DON'T BE SCARED OFF FROM THE GYM! Going to the gym is still one of the best things you can do for yourself, exercise can help prevent medical problems and boost your mental health- so I really hope I haven't scared you off. And there are some very easy ways to KEEP YOURSELF SAFE! Just follow the rules below:
HOW TO STAY SAFE
(1) Wash your hands thoroughly before and after exercise. I know you hear it all the time, but it is the most effective way to keep off the germs. Those cold-causing viruses and respiratory bacteria don't live for very long outside the body, but while they are alive they are looking for a way into your body. So after touching weights and machine hand rails, try your best to keep your hands away from your eyes, nose, ears and mouth until you can lather up.
(2) Wipe down the machines, preferably with disinfectant wipes, before and after use. Gyms should disinfect them on a regular basis, but it is good gym etiquette to make sure you don't leave a pool of sweat behind you. And it will give you peace of mind to know they are clean before you use them, because you cleaned them!
(3) Bring your own sweat towel, actually, bring two! Place one on machines and benches before you sit down to protect yourself. Use the other to blot sweat off your body. If you bring your own towel, you can ensure it is clean and germ free.
(4) Wash your water bottle, most people just use and refill, in between uses make sure you sterilize your water bottle with boiling water or put it in the dishwasher to kill the germs.
(5) Wipe off yours shoes or leave them outside, your sneakers have a large amount of bacteria, more than most toilet bowls! Don't bring them into your house, and if you have to, make sure you wipe them down with disinfectant.
(6) Wear flip-flops when walking in the shower or sauna. Fungi and bacteria thrive in damp shower stalls. Flip-flops won't keep you fully fungi-free, but it is better than going barefoot.
(7) Sit on a towel or wear shorts in the sauna to avoid direct contact with the seating, which may contain germs and bacteria.
(8) Use your own mat or cover the one you borrow with a clean towel. Otherwise, you could end up coming in contact with bacteria and germs left behind on the mats.

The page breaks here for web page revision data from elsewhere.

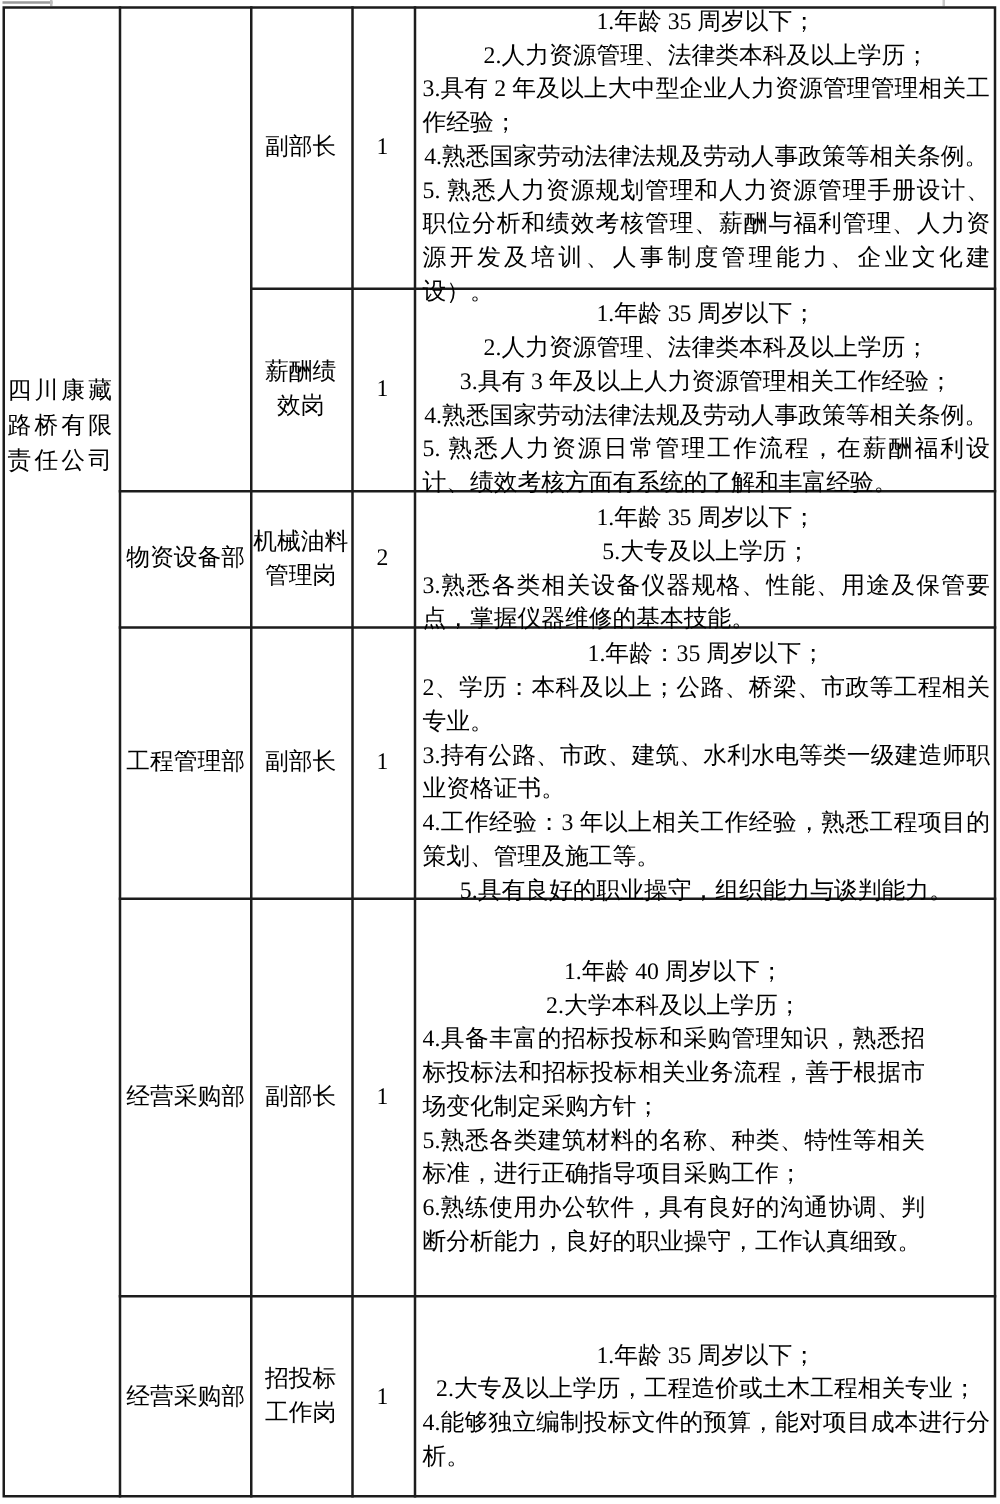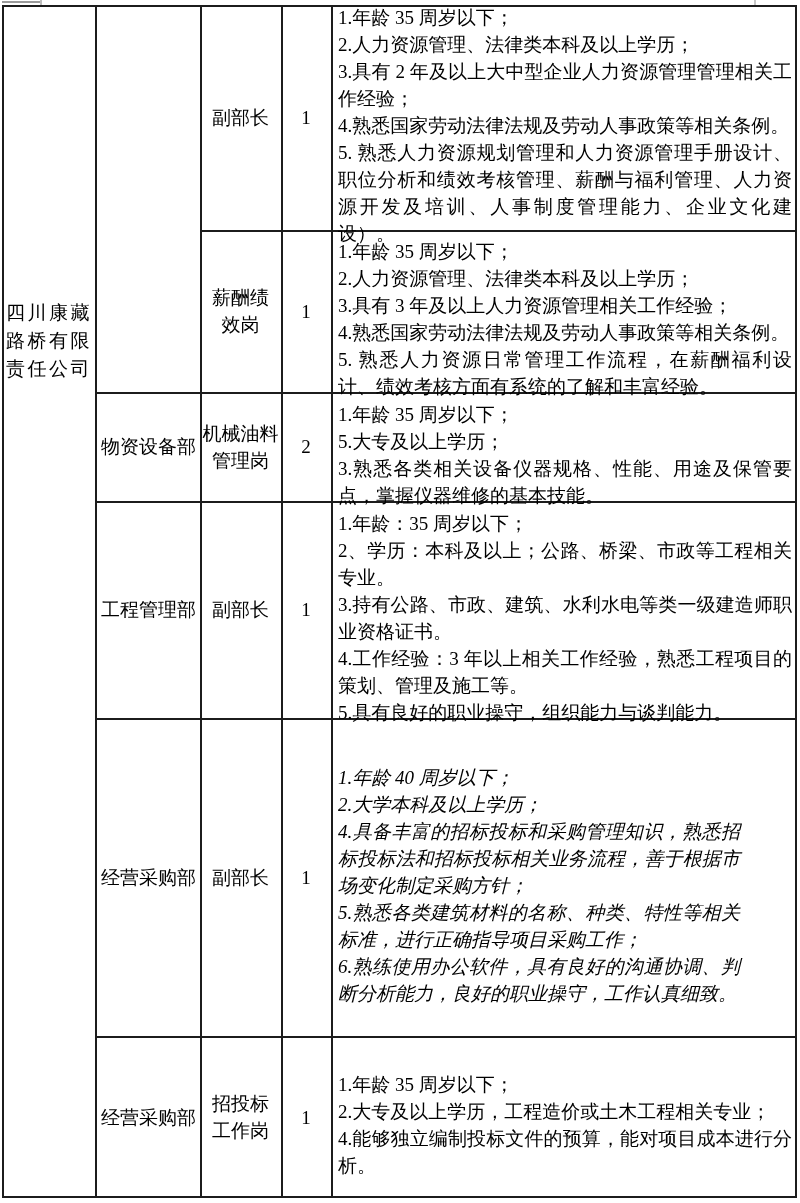--- a/index.html
+++ b/index.html
@@ -15,7 +15,7 @@
     justify-content:center; align-items:center; font-size:19px; line-height:27px;
     text-align:center; }
   .company { letter-spacing:2.5px; line-height:28px; }
-  .req { align-items:flex-start; text-align:justify; padding:16px 3px 0 5px; }
+  .req { align-items:center; text-align:justify; padding:16px 3px 0 5px; }
   .req > div { line-height:27px; text-align:justify; }
   .artifact { position:absolute; }
 </style>

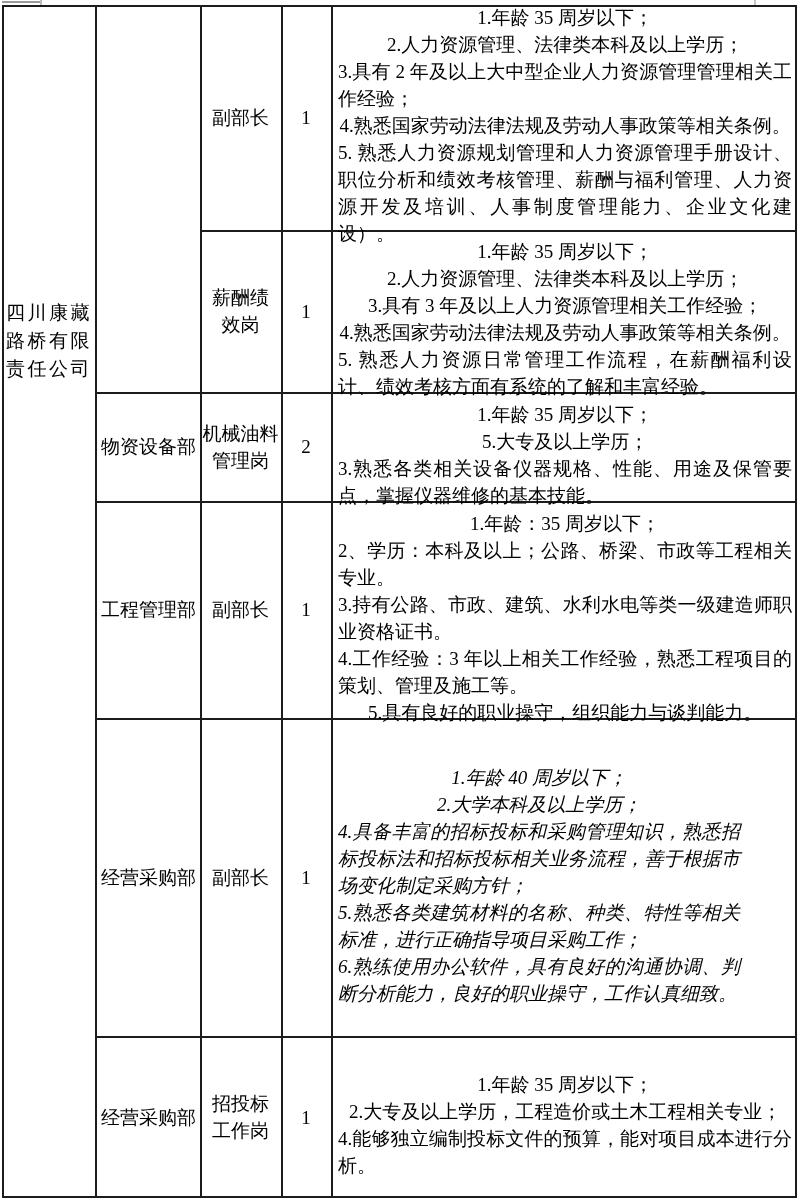--- a/index.html
+++ b/index.html
@@ -128,7 +128,7 @@
     <div>4.工作经验：3 年以上相关工作经验，熟悉工程项目的策划、管理及施工等。</div>
     <div>5.具有良好的职业操守，组织能力与谈判能力。</div>
   </div>
-  <div class="cell req" style="left:333px;top:720px;width:410px;height:314px;font-style:italic;">
+  <div class="cell req" style="left:333px;top:720px;width:410px;height:314px;">
     <div>1.年龄 40 周岁以下；</div>
     <div>2.大学本科及以上学历；</div>
     <div>4.具备丰富的招标投标和采购管理知识，熟悉招标投标法和招标投标相关业务流程，善于根据市场变化制定采购方针；</div>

(9) Change your sweaty shorts. You are more likely to develop a yeast or bacterial infection from leaving them on than from anything else you would encounter at the health club. So shed the shorts right after your workout. If you have post-exercise errands to run and can't shower right away, change into dry underwear and shorts first, then wash up and dry off thoroughly at your opportunity.